Provided entries:
========
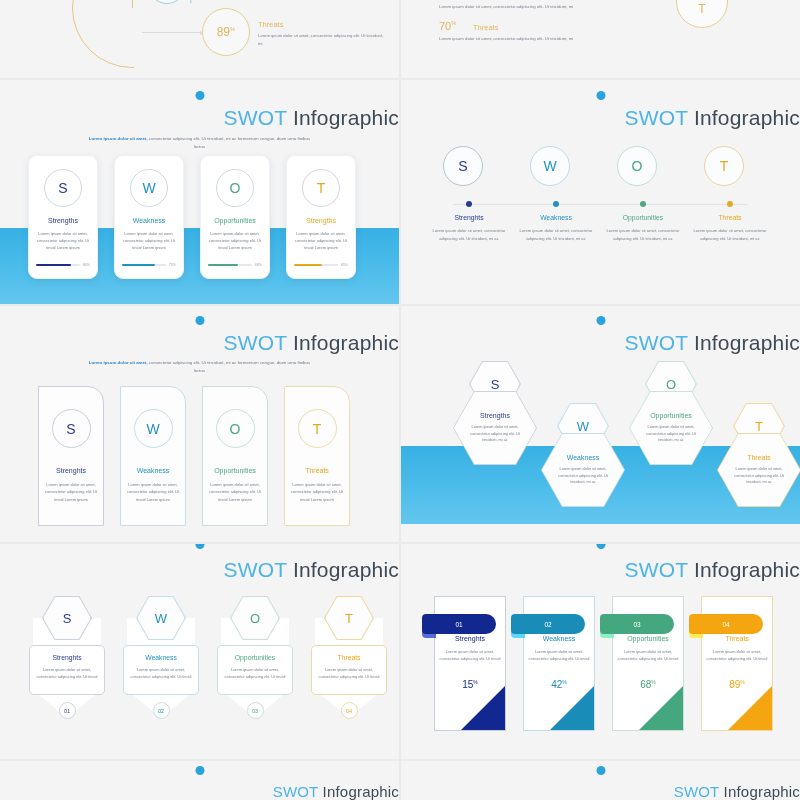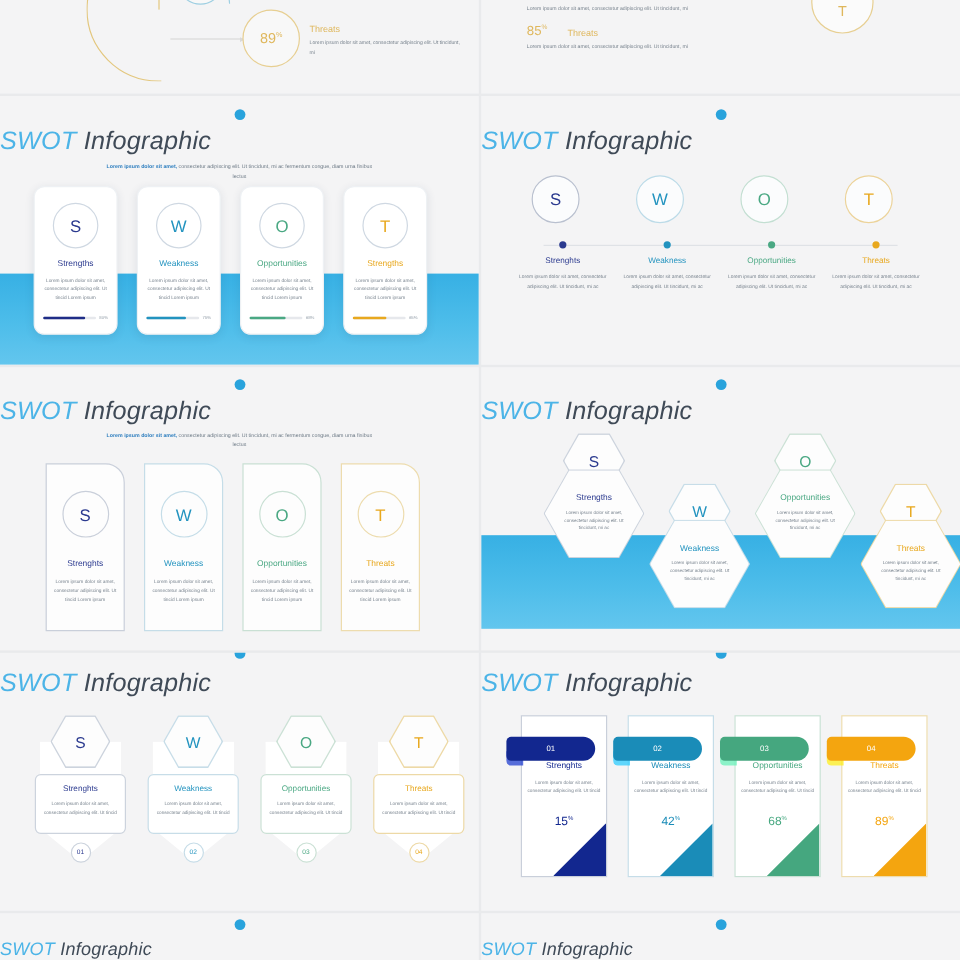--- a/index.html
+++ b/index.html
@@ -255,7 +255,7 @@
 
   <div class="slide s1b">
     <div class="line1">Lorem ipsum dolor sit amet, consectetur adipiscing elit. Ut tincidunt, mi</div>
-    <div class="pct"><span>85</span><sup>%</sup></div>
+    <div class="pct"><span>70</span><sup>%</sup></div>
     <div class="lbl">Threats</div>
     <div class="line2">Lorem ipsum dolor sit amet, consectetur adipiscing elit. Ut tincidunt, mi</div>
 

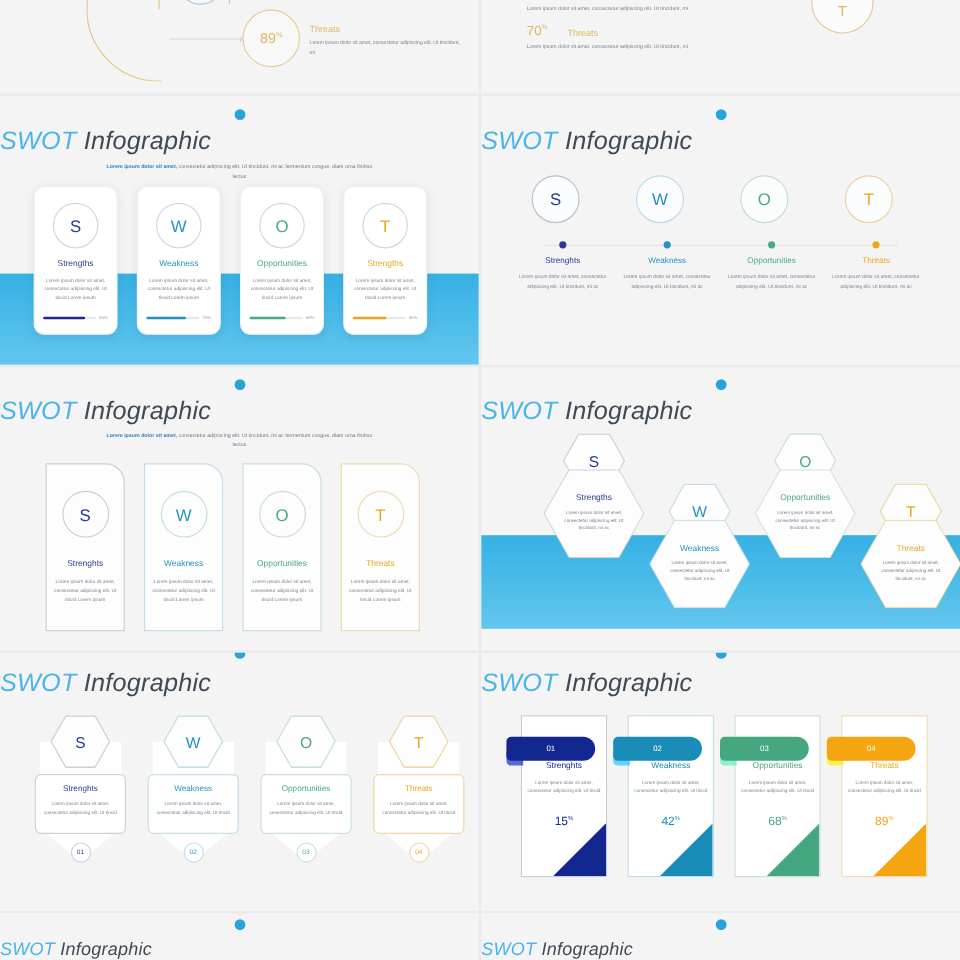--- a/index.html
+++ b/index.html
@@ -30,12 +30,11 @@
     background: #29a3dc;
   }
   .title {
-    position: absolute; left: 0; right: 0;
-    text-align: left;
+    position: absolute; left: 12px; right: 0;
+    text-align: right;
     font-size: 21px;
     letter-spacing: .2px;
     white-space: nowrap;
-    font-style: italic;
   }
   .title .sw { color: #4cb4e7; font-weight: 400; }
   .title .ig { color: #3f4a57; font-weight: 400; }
========
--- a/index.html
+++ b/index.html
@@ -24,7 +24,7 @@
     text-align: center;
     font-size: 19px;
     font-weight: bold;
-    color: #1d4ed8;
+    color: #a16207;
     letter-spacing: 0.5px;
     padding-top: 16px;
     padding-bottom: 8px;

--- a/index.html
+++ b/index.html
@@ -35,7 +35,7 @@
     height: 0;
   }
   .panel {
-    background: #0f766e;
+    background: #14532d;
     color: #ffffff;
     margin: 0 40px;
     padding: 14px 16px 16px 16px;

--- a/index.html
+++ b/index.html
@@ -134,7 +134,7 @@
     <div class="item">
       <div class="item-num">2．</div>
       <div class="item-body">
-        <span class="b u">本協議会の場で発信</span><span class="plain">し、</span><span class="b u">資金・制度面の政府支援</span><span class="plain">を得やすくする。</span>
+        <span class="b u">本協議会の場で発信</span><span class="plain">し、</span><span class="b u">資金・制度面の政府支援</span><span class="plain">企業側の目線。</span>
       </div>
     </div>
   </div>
========
What to do:
Please output the lines of the listing above that fall in the stretch from the one with "12px; right: 0;" through the one with "#3f4a57; font-weight: 400;", exactly and only those.

Answer to the problem:
+    position: absolute; left: 12px; right: 0;
+    text-align: right;
     font-size: 21px;
     letter-spacing: .2px;
     white-space: nowrap;
-    font-style: italic;
   }
   .title .sw { color: #4cb4e7; font-weight: 400; }
   .title .ig { color: #3f4a57; font-weight: 400; }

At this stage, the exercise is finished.